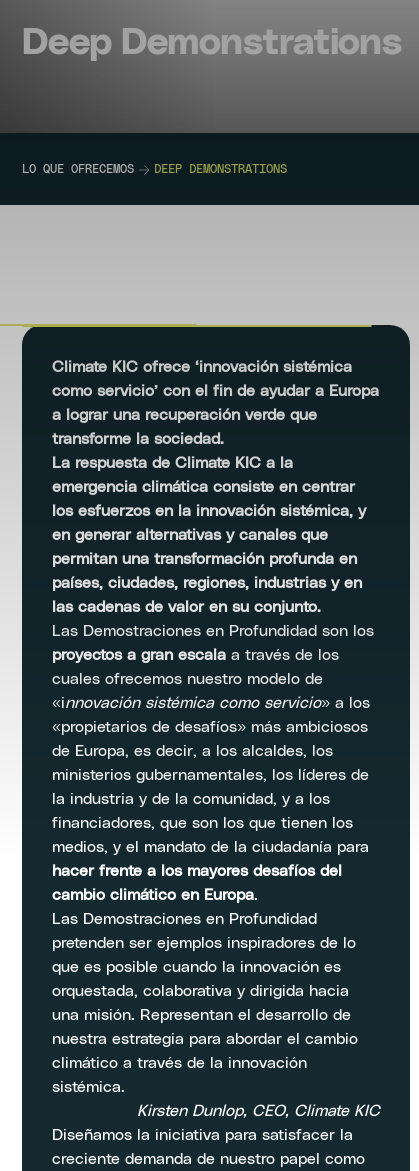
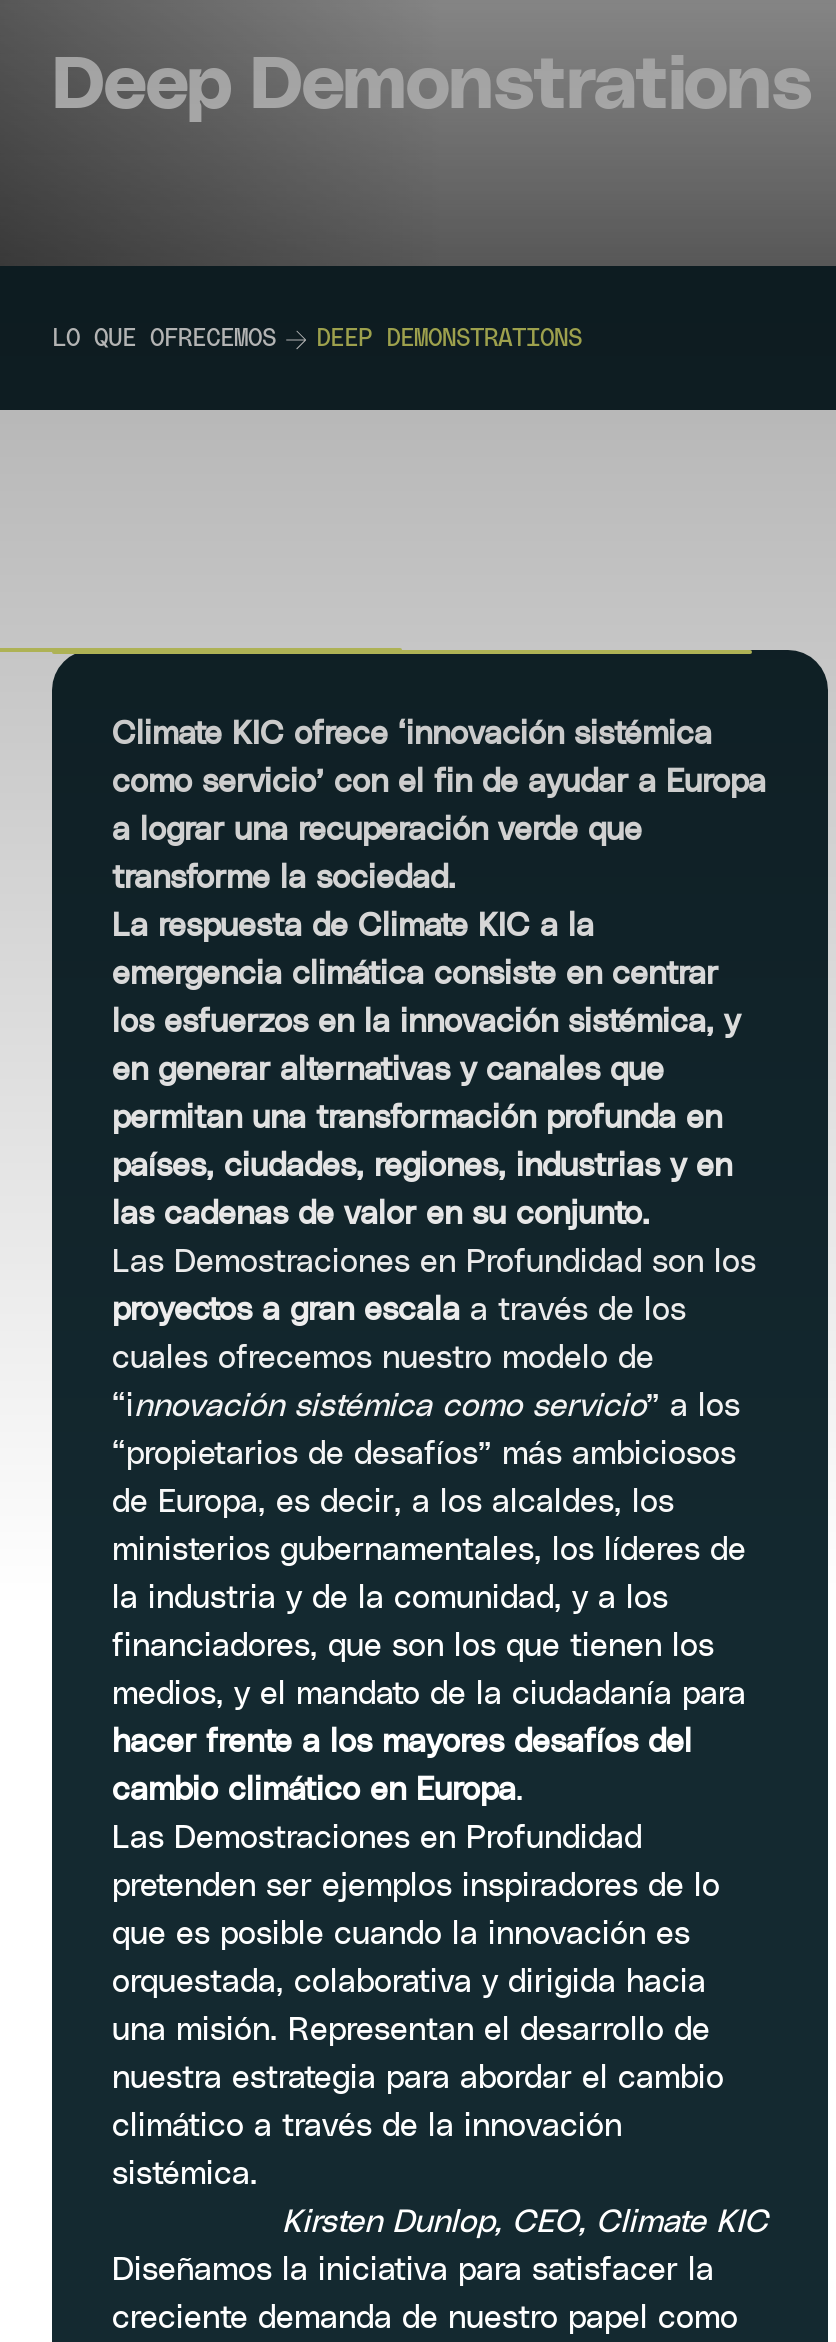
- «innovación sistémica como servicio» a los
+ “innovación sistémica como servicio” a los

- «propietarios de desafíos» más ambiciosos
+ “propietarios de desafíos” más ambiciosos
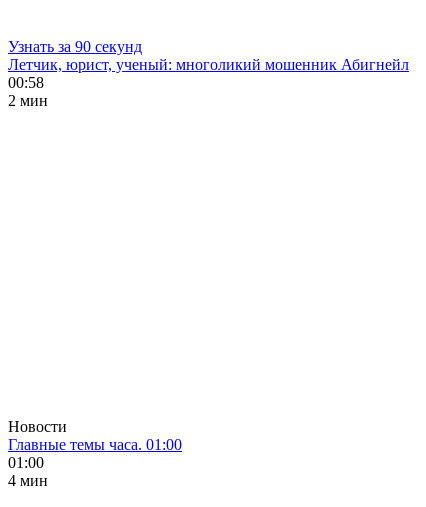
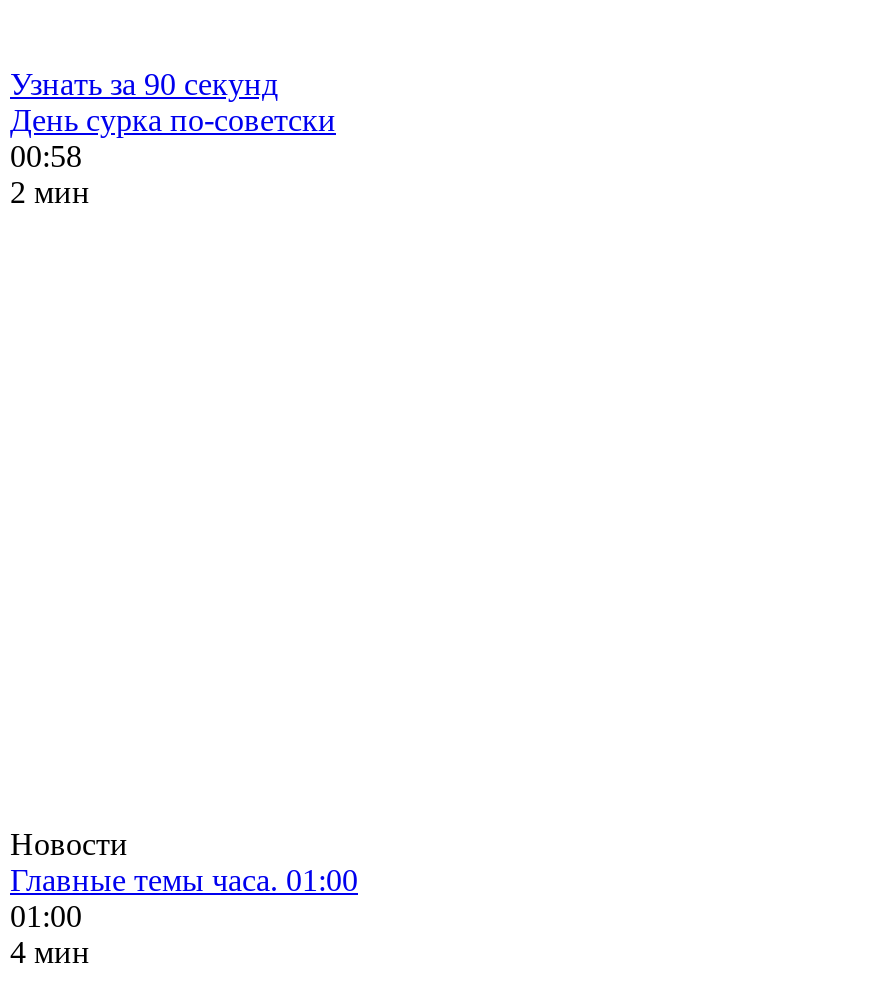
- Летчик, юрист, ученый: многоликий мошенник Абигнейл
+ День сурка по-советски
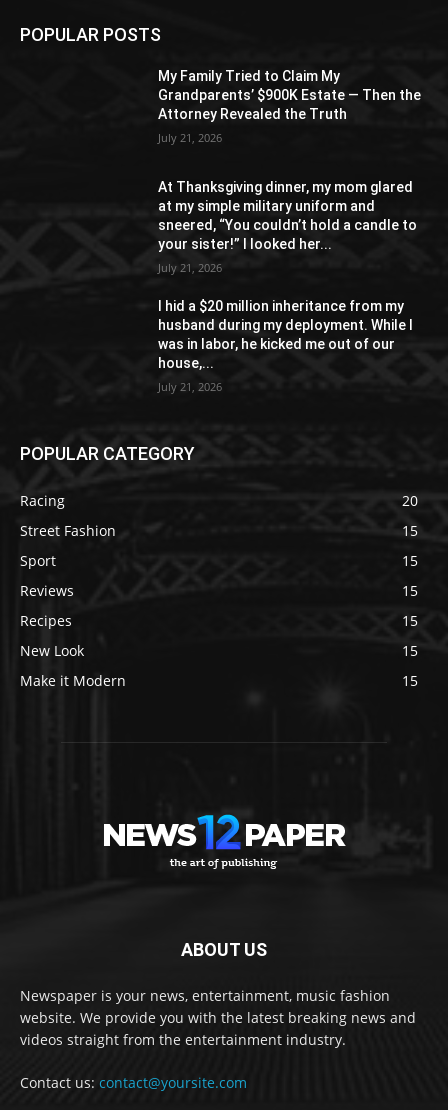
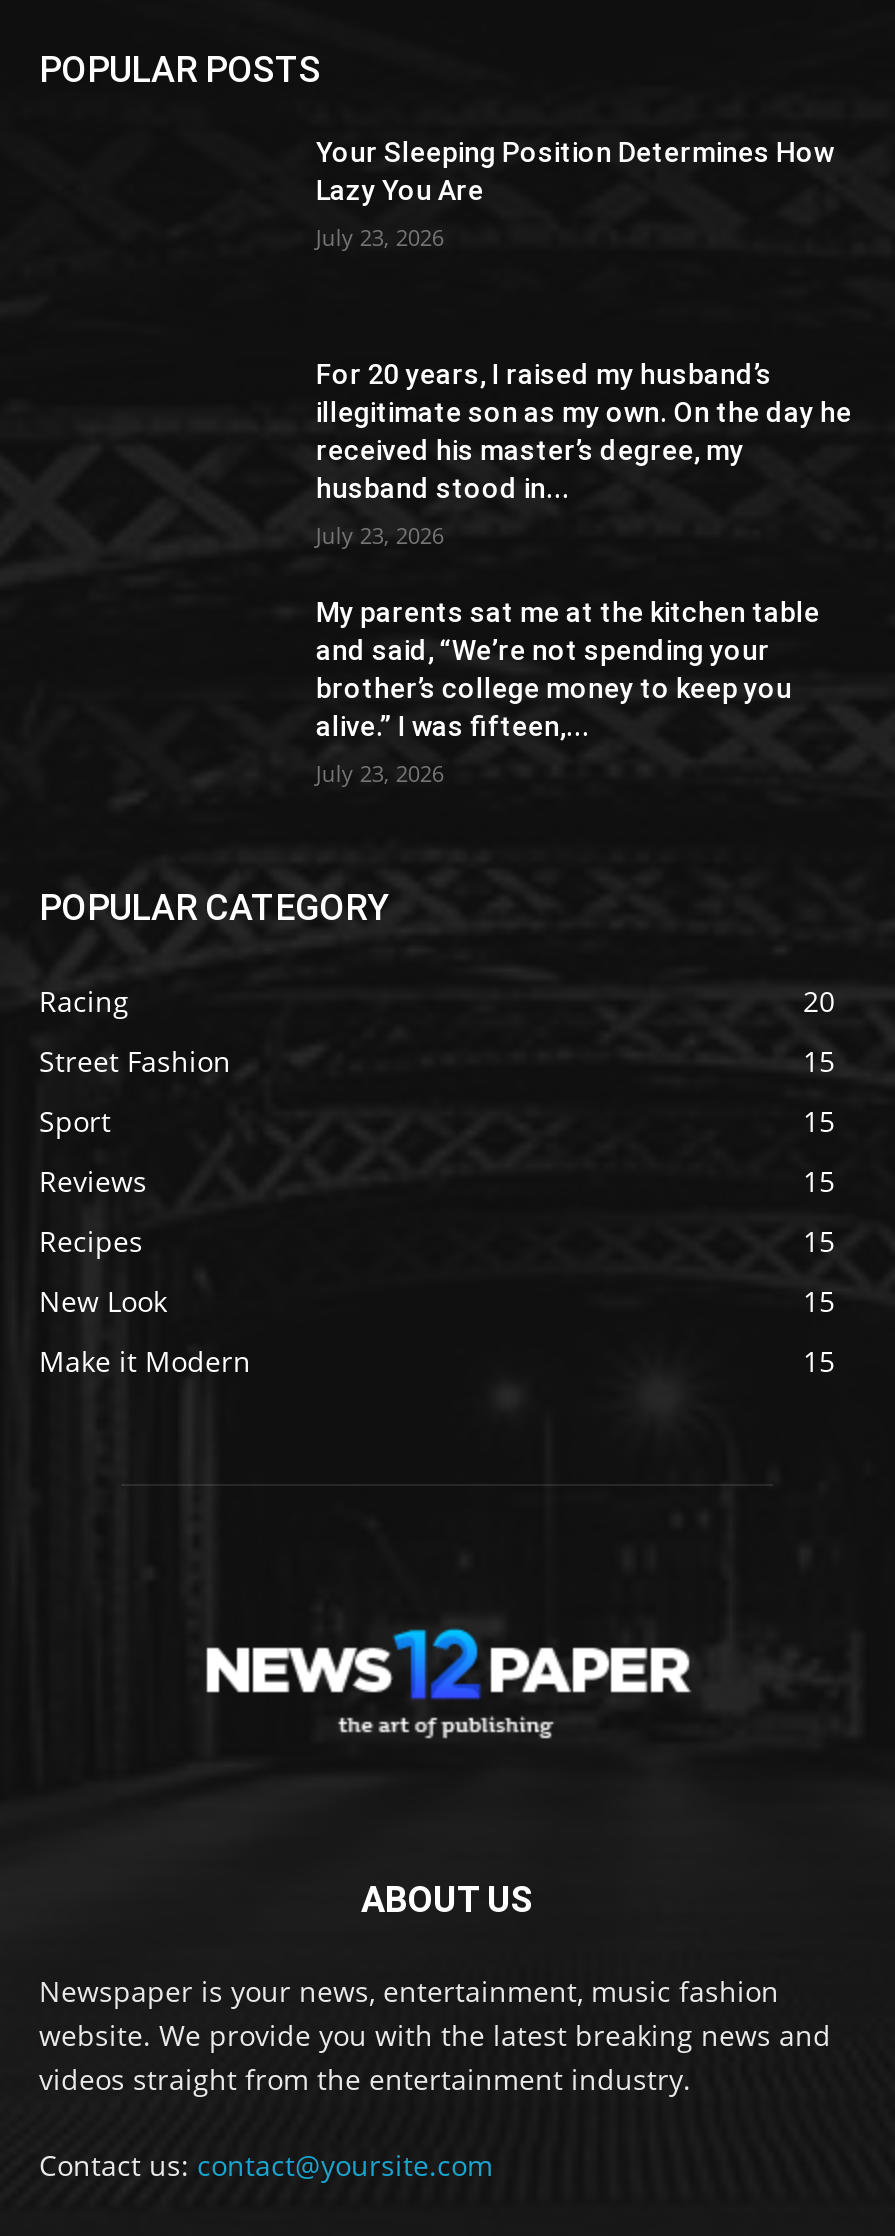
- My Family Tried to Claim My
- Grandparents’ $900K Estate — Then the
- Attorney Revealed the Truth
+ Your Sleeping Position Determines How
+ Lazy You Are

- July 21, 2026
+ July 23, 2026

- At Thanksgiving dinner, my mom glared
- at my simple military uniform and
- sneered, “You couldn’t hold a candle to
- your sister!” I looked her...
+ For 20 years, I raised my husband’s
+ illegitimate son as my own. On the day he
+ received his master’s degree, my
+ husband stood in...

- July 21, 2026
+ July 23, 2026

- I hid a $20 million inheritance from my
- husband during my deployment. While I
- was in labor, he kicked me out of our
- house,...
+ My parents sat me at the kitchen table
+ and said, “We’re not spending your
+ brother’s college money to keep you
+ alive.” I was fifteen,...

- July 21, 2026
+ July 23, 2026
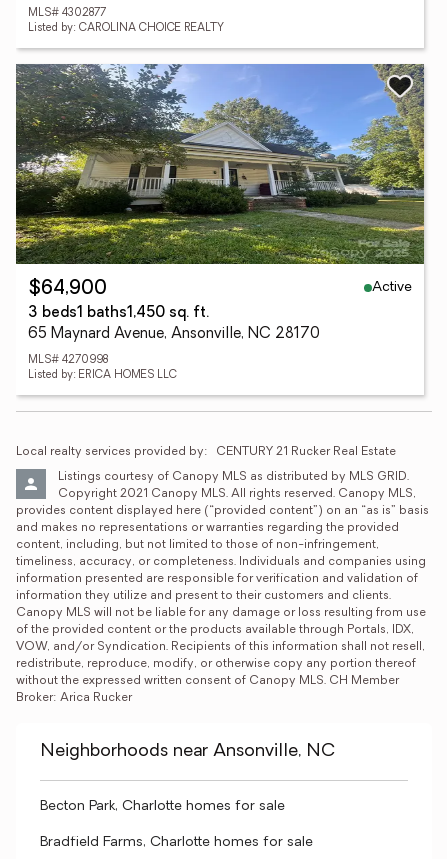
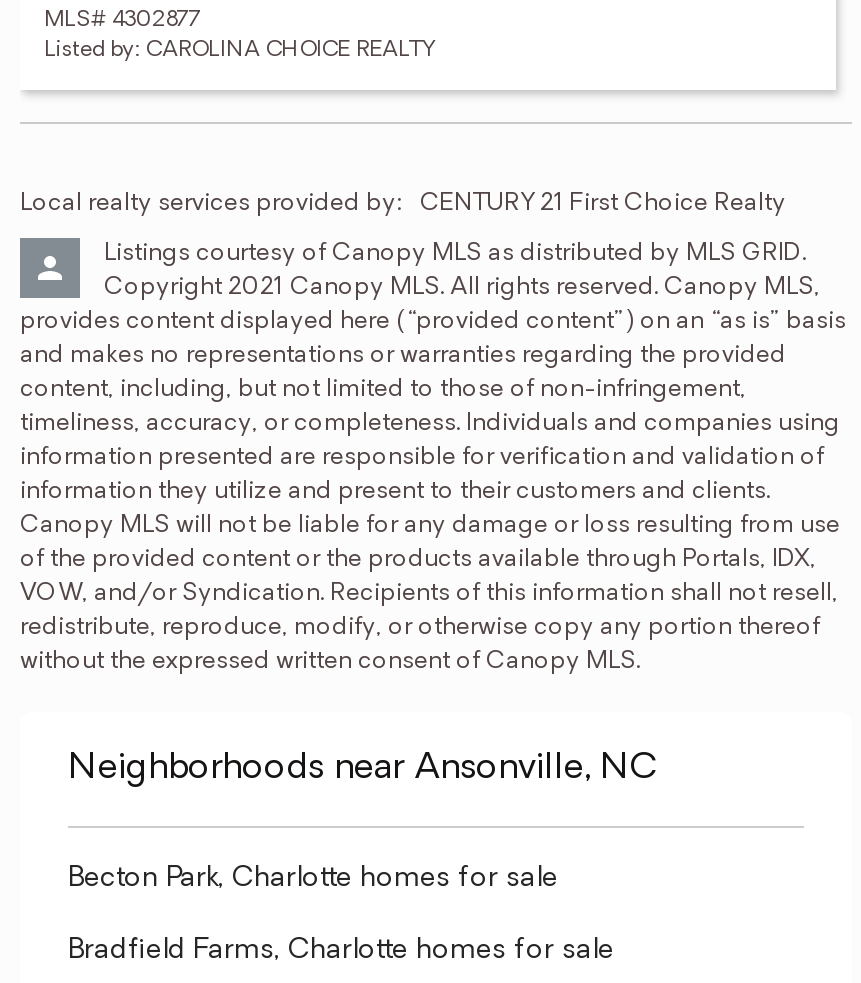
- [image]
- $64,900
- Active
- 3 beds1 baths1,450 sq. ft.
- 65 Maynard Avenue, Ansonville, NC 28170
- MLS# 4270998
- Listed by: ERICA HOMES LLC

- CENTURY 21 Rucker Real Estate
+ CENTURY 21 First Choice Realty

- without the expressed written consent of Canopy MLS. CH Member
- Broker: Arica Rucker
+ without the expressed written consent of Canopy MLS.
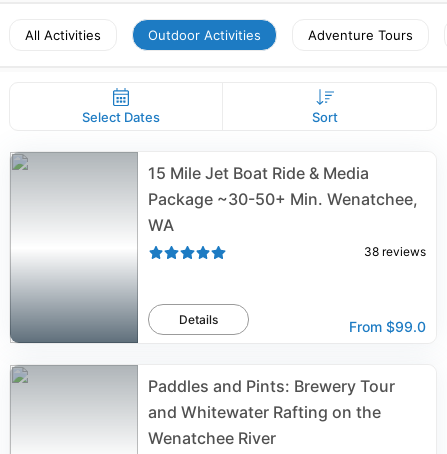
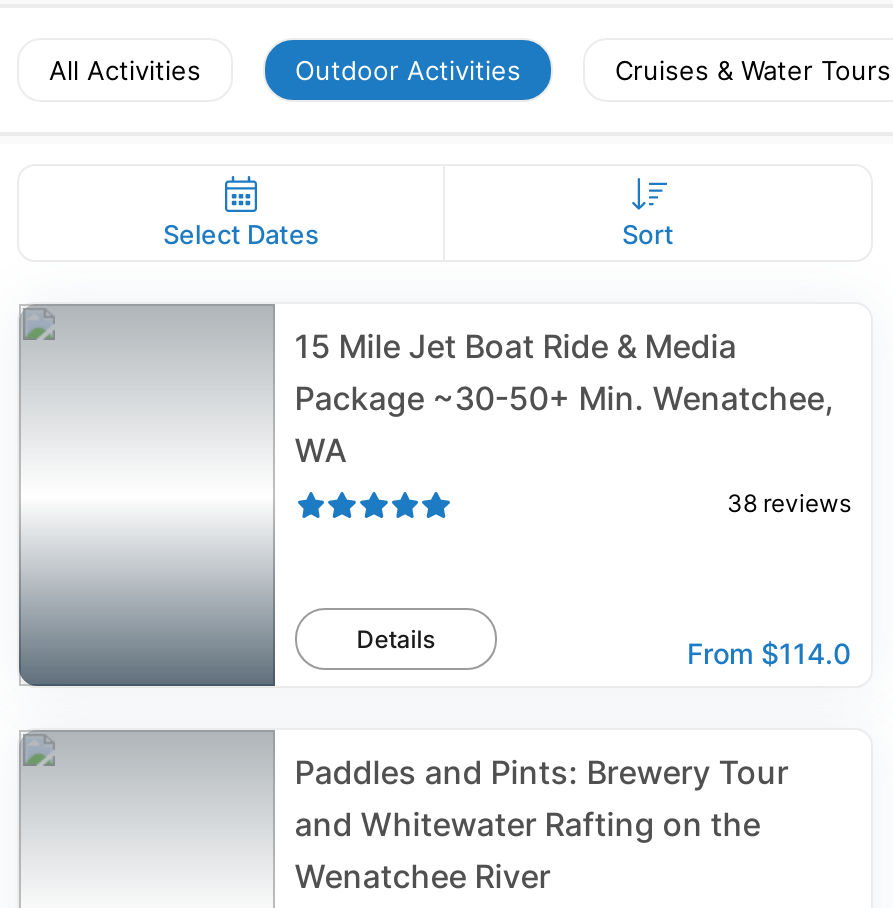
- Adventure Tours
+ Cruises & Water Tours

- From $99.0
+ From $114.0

## WHAT NEEDS TO BE DONE
Go through the listing above and copy each line that contains "expressed".

## EXERCISE RESULT
- without the expressed written consent of Canopy MLS. CH Member
+ without the expressed written consent of Canopy MLS.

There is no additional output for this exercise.